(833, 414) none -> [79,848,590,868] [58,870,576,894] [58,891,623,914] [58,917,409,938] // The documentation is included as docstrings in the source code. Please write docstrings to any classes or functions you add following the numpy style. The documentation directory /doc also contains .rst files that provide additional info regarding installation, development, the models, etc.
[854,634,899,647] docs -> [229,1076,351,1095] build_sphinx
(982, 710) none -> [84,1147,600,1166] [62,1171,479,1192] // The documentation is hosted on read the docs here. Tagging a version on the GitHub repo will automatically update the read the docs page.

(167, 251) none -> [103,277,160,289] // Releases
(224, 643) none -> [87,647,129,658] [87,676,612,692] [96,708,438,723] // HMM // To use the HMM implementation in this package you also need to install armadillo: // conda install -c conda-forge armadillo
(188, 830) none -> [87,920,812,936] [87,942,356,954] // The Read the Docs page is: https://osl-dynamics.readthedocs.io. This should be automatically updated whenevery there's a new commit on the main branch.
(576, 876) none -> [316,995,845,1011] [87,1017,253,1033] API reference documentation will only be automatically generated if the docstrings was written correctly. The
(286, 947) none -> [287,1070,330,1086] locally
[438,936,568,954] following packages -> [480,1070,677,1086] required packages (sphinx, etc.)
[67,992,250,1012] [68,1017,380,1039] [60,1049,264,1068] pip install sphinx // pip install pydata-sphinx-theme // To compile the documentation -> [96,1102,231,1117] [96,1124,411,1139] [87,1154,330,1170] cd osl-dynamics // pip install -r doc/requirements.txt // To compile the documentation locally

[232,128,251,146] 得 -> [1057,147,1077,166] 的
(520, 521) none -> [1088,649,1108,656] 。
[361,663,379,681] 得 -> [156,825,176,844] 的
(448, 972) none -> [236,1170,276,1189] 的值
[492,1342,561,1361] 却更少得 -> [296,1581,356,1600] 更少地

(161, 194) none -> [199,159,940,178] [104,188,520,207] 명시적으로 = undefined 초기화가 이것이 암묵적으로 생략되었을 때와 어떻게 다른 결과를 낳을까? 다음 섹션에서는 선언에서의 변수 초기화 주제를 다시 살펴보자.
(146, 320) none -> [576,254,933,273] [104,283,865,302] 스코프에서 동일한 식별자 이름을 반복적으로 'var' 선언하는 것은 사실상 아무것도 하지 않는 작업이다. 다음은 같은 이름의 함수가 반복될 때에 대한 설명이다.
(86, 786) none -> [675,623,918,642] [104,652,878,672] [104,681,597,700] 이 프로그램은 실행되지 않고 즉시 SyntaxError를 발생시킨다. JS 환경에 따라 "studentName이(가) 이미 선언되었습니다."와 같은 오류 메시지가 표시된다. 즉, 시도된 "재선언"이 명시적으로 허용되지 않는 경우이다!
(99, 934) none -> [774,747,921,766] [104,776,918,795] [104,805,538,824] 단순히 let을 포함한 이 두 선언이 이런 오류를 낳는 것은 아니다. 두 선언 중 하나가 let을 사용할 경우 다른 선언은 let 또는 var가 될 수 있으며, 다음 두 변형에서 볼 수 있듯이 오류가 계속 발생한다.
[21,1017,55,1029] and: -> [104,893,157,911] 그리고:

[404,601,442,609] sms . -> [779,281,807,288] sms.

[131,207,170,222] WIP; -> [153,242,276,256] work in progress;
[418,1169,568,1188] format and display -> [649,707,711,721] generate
+++
WHAT IS BEING ASKED: I need each line above reproduced exactly.

RESPONSE BOX:
(833, 414) none -> [79,848,590,868] [58,870,576,894] [58,891,623,914] [58,917,409,938] // The documentation is included as docstrings in the source code. Please write docstrings to any classes or functions you add following the numpy style. The documentation directory /doc also contains .rst files that provide additional info regarding installation, development, the models, etc.
[854,634,899,647] docs -> [229,1076,351,1095] build_sphinx
(982, 710) none -> [84,1147,600,1166] [62,1171,479,1192] // The documentation is hosted on read the docs here. Tagging a version on the GitHub repo will automatically update the read the docs page.

(167, 251) none -> [103,277,160,289] // Releases
(224, 643) none -> [87,647,129,658] [87,676,612,692] [96,708,438,723] // HMM // To use the HMM implementation in this package you also need to install armadillo: // conda install -c conda-forge armadillo
(188, 830) none -> [87,920,812,936] [87,942,356,954] // The Read the Docs page is: https://osl-dynamics.readthedocs.io. This should be automatically updated whenevery there's a new commit on the main branch.
(576, 876) none -> [316,995,845,1011] [87,1017,253,1033] API reference documentation will only be automatically generated if the docstrings was written correctly. The
(286, 947) none -> [287,1070,330,1086] locally
[438,936,568,954] following packages -> [480,1070,677,1086] required packages (sphinx, etc.)
[67,992,250,1012] [68,1017,380,1039] [60,1049,264,1068] pip install sphinx // pip install pydata-sphinx-theme // To compile the documentation -> [96,1102,231,1117] [96,1124,411,1139] [87,1154,330,1170] cd osl-dynamics // pip install -r doc/requirements.txt // To compile the documentation locally

[232,128,251,146] 得 -> [1057,147,1077,166] 的
(520, 521) none -> [1088,649,1108,656] 。
[361,663,379,681] 得 -> [156,825,176,844] 的
(448, 972) none -> [236,1170,276,1189] 的值
[492,1342,561,1361] 却更少得 -> [296,1581,356,1600] 更少地

(161, 194) none -> [199,159,940,178] [104,188,520,207] 명시적으로 = undefined 초기화가 이것이 암묵적으로 생략되었을 때와 어떻게 다른 결과를 낳을까? 다음 섹션에서는 선언에서의 변수 초기화 주제를 다시 살펴보자.
(146, 320) none -> [576,254,933,273] [104,283,865,302] 스코프에서 동일한 식별자 이름을 반복적으로 'var' 선언하는 것은 사실상 아무것도 하지 않는 작업이다. 다음은 같은 이름의 함수가 반복될 때에 대한 설명이다.
(86, 786) none -> [675,623,918,642] [104,652,878,672] [104,681,597,700] 이 프로그램은 실행되지 않고 즉시 SyntaxError를 발생시킨다. JS 환경에 따라 "studentName이(가) 이미 선언되었습니다."와 같은 오류 메시지가 표시된다. 즉, 시도된 "재선언"이 명시적으로 허용되지 않는 경우이다!
(99, 934) none -> [774,747,921,766] [104,776,918,795] [104,805,538,824] 단순히 let을 포함한 이 두 선언이 이런 오류를 낳는 것은 아니다. 두 선언 중 하나가 let을 사용할 경우 다른 선언은 let 또는 var가 될 수 있으며, 다음 두 변형에서 볼 수 있듯이 오류가 계속 발생한다.
[21,1017,55,1029] and: -> [104,893,157,911] 그리고:

[404,601,442,609] sms . -> [779,281,807,288] sms.

[131,207,170,222] WIP; -> [153,242,276,256] work in progress;
[418,1169,568,1188] format and display -> [649,707,711,721] generate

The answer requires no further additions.